What to do: Among the lines below, some may contain the string "Chinook". Say how many do, and give nothing besides the number.
====== Source data ======
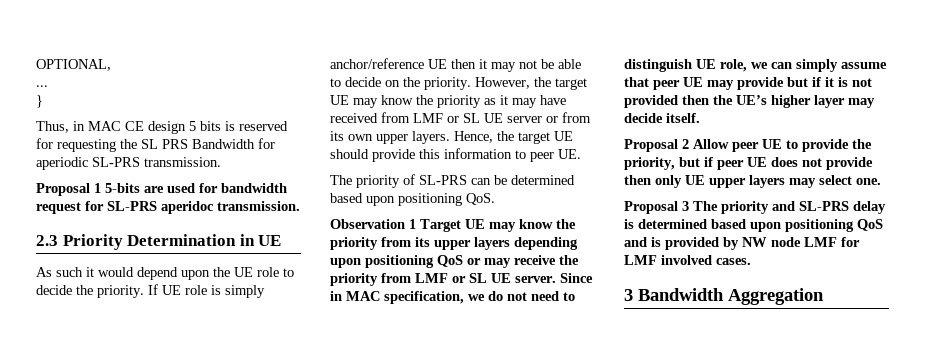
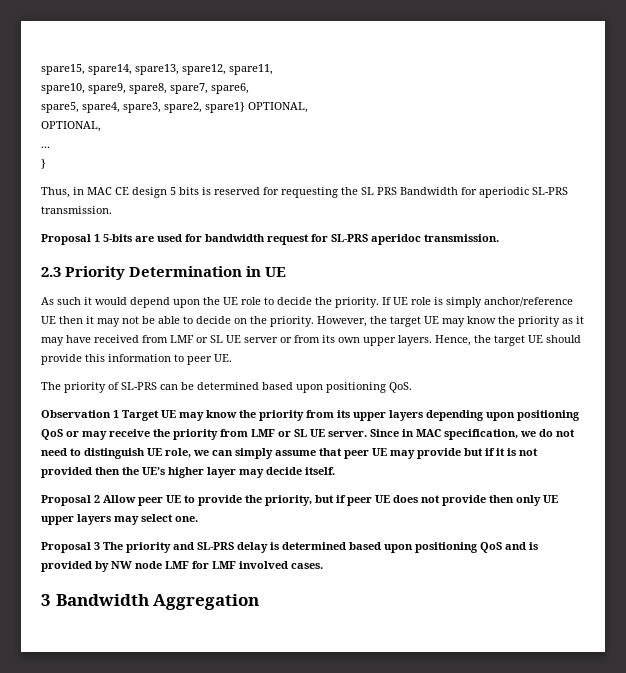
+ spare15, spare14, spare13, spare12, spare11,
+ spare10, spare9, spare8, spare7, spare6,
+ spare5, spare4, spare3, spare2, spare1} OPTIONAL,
======
====== Source data ======
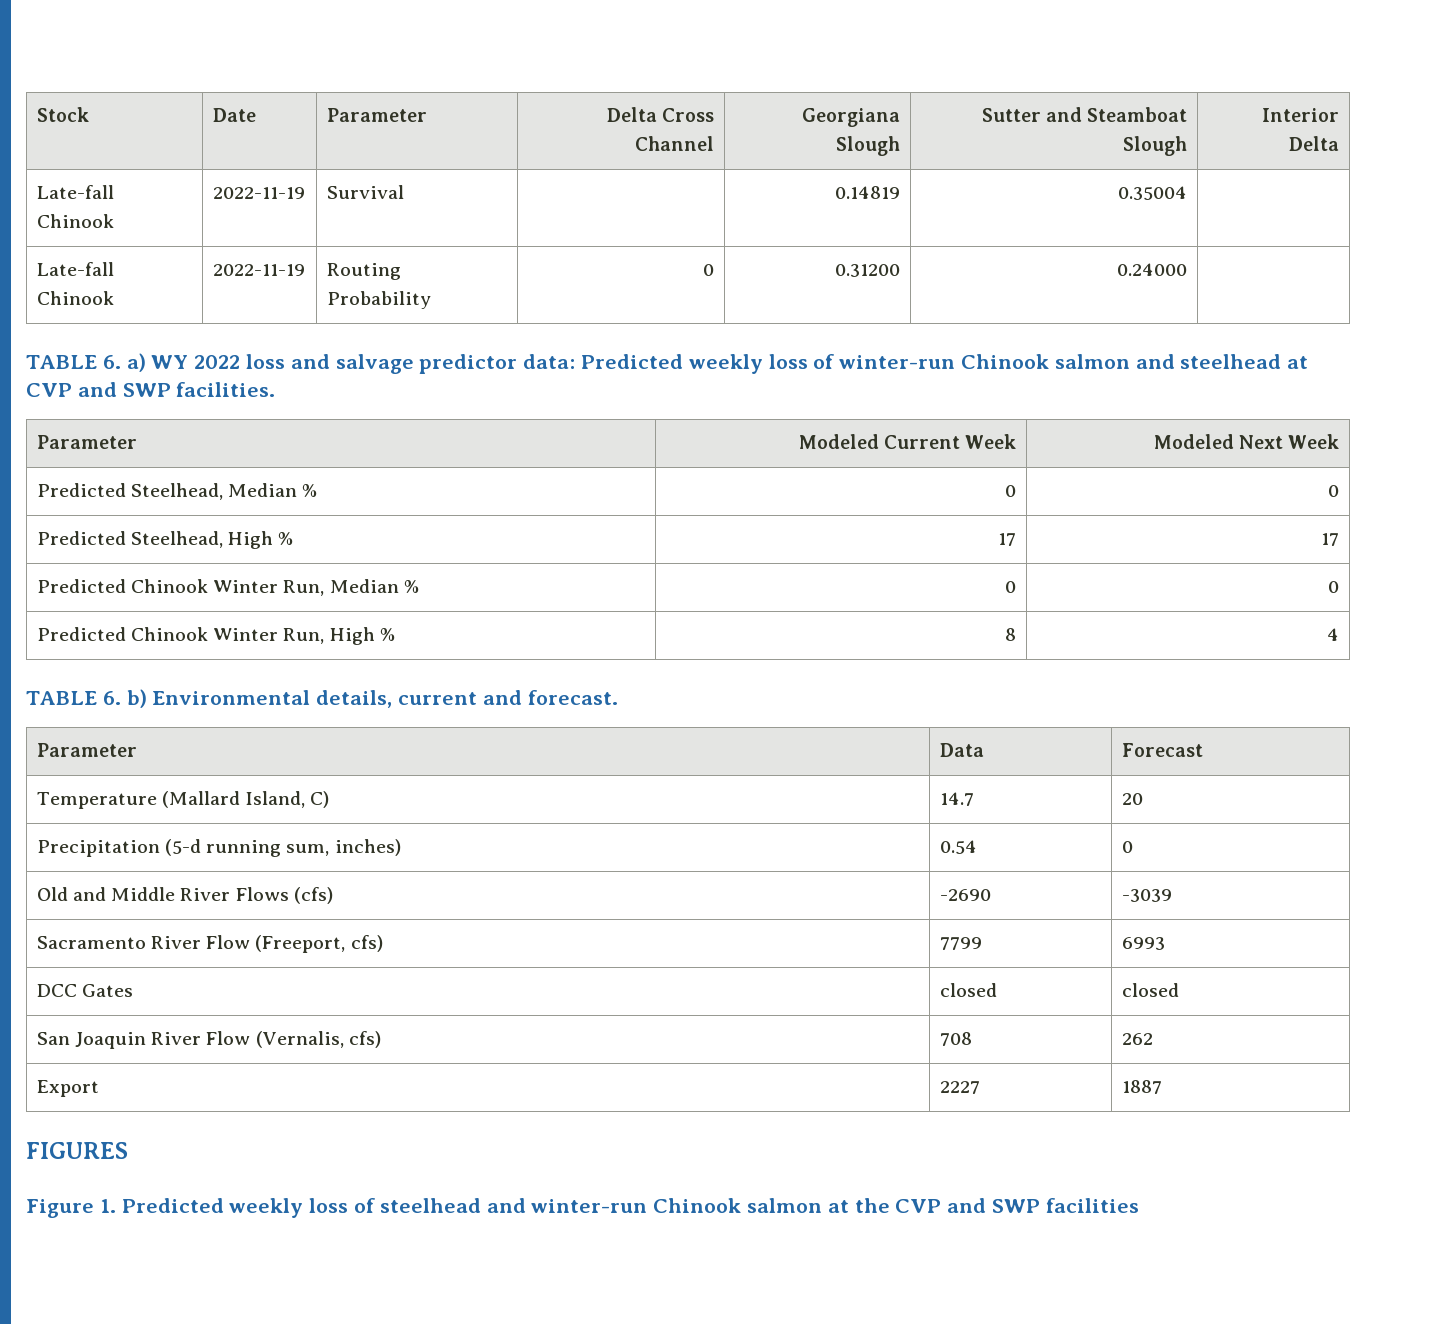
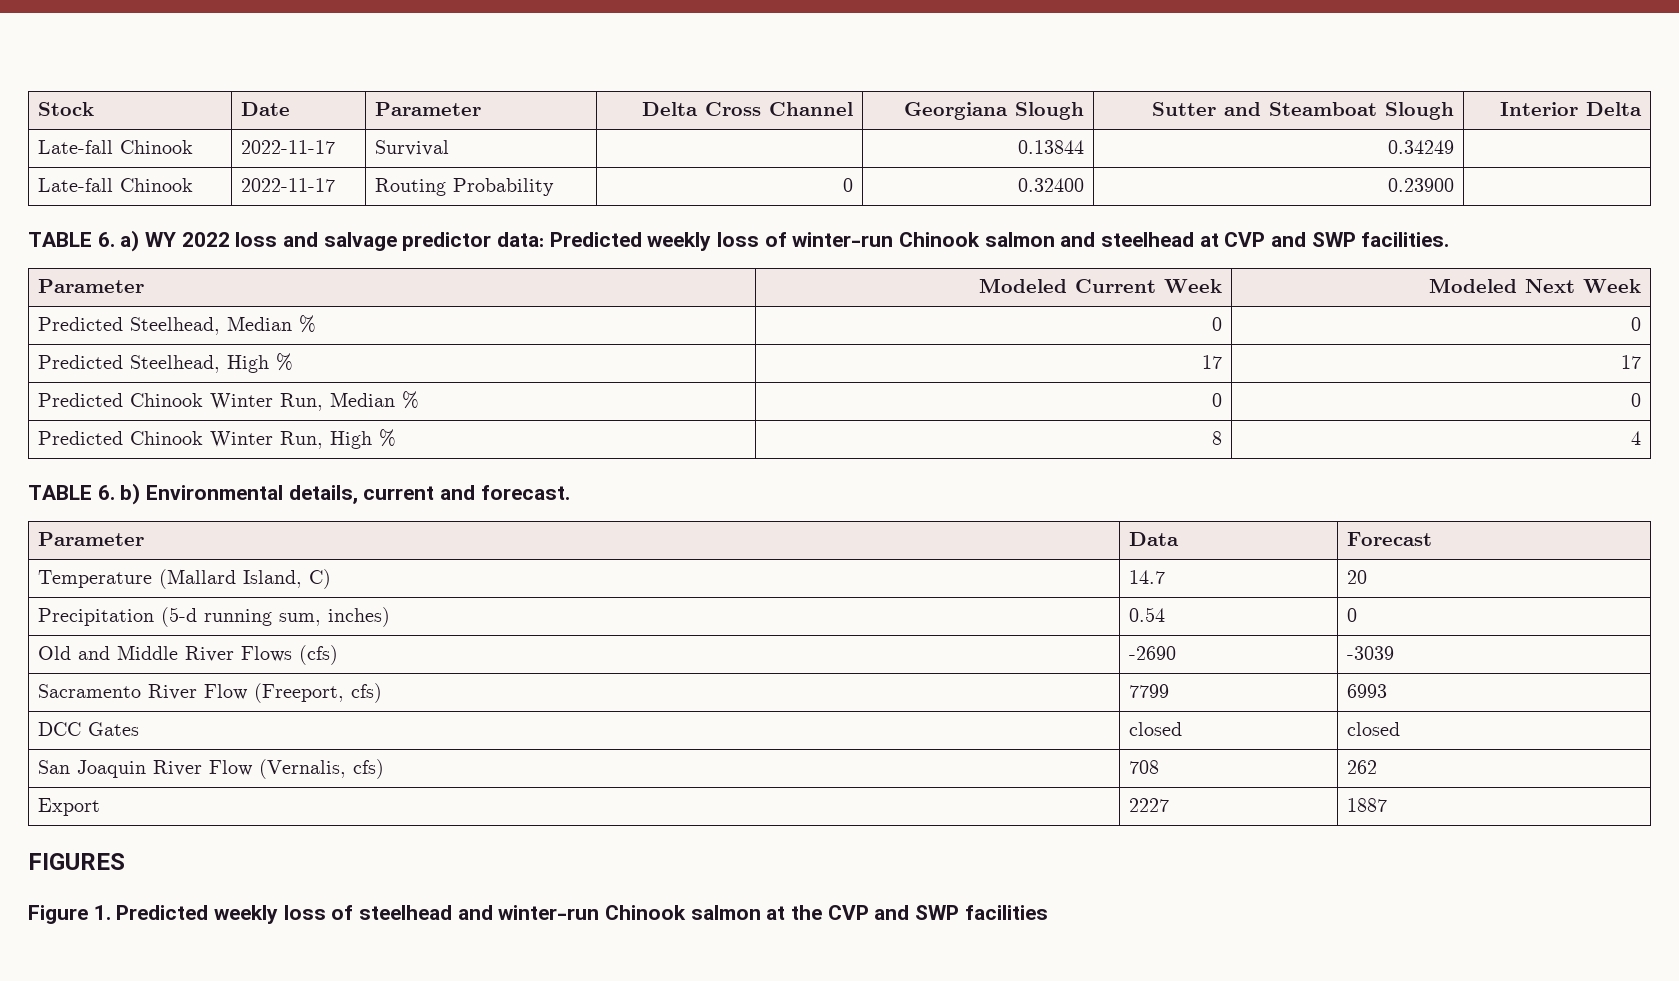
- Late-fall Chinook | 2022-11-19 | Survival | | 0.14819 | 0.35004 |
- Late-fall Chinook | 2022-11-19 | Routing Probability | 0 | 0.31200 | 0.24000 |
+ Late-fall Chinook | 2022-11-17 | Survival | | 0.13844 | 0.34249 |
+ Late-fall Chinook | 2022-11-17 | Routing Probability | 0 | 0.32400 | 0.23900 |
======
Answer section: 4